Re: [PATCH v3 3/3] sched/fair: Remove nohz.nr_cpus and use weight of cpumask instead
From: Valentin Schneider
Date: Fri Jan 09 2026 - 09:46:33 EST
On 07/01/26 12:21, Shrikanth Hegde wrote:
> nohz.nr_cpus was observed as contended cacheline when running
> enterprise workload on large systems.
>
> Fundamental scalability challenge with nohz.idle_cpus_mask
> and nohz.nr_cpus is the following:
>
> (1) nohz_balancer_kick() observes (reads) nohz.nr_cpus
> (or nohz.idle_cpu_mask) and nohz.has_blocked to see whether there's
> any nohz balancing work to do, in every scheduler tick.
>
> (2) nohz_balance_enter_idle() and nohz_balance_exit_idle()
> (through nohz_balancer_kick() via sched_tick()) modify (write)

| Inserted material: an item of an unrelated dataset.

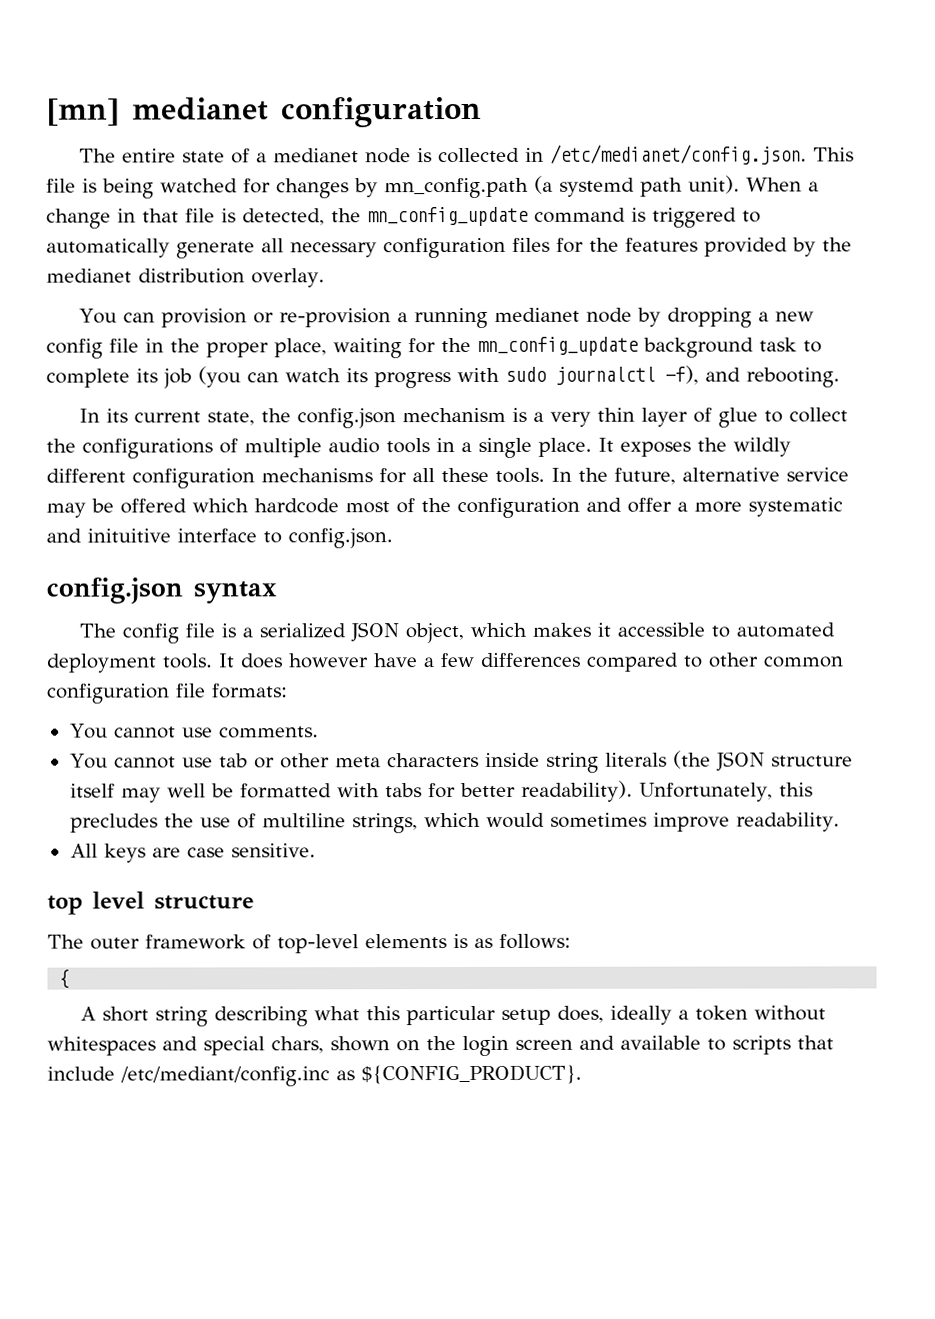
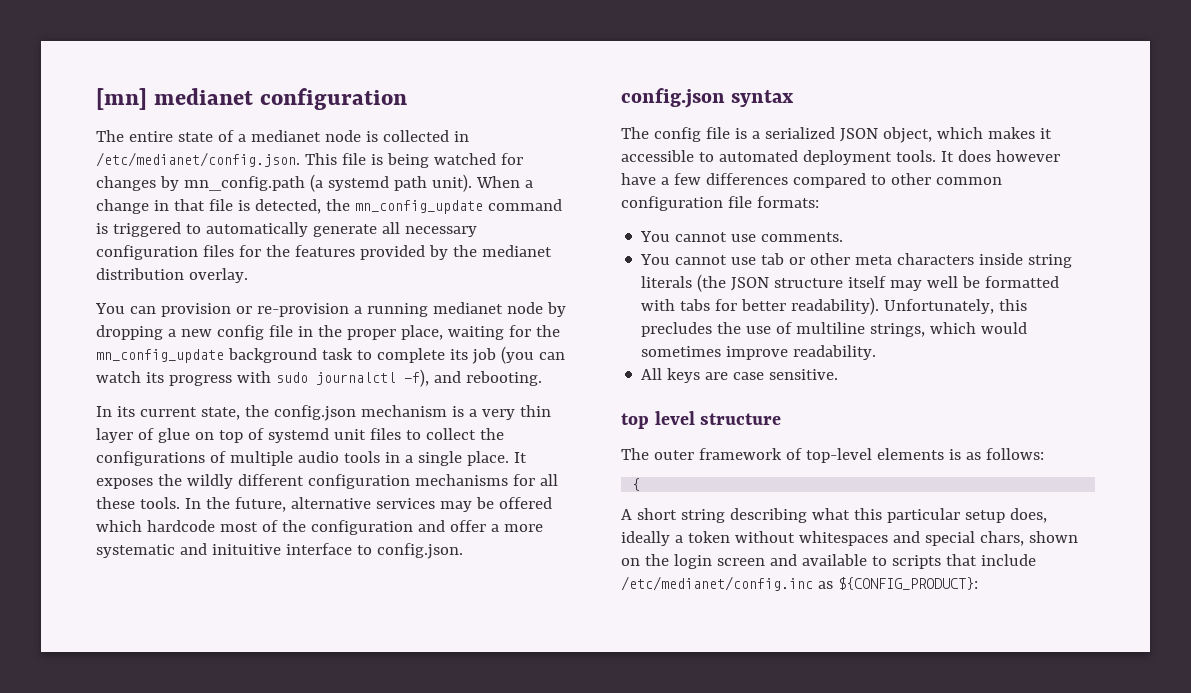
(759, 417) none -> [194,428,401,443] on top of systemd unit files
[786,467,849,482] service -> [375,498,435,509] services
[120,1064,582,1087] /etc/mediant/config.inc as ${CONFIG_PRODUCT}. -> [621,576,978,591] /etc/medianet/config.inc as ${CONFIG_PRODUCT}:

> nohz.nr_cpus (and/or nohz.idle_cpu_mask) and nohz.has_blocked.
>
My first reaction on reading the whole changelog was: "but .nr_cpus and
.idle_cpus_mask are in the same cacheline?!", which as Ingo pointed out
somewhere down [1] isn't true for CPUMASK_OFFSTACK, so this change
effectively gets rid of the dirtying of one extra cacheline during idle
entry/exit.
[1]: http://lore.kernel.org/r/aS3za7X9BLS5rg65@xxxxxxxxx
I'd suggest adding something like so in this part of the changelog:
"""
Note that nohz.idle_cpus_mask and nohz.nr_cpus reside in the same
cacheline, however under CONFIG_CPUMASK_OFFSTACK the backing storage for
nohz.idle_cpus_mask will be elsewhere. This implies two separate cachelines
being dirtied upon idle entry / exit.
"""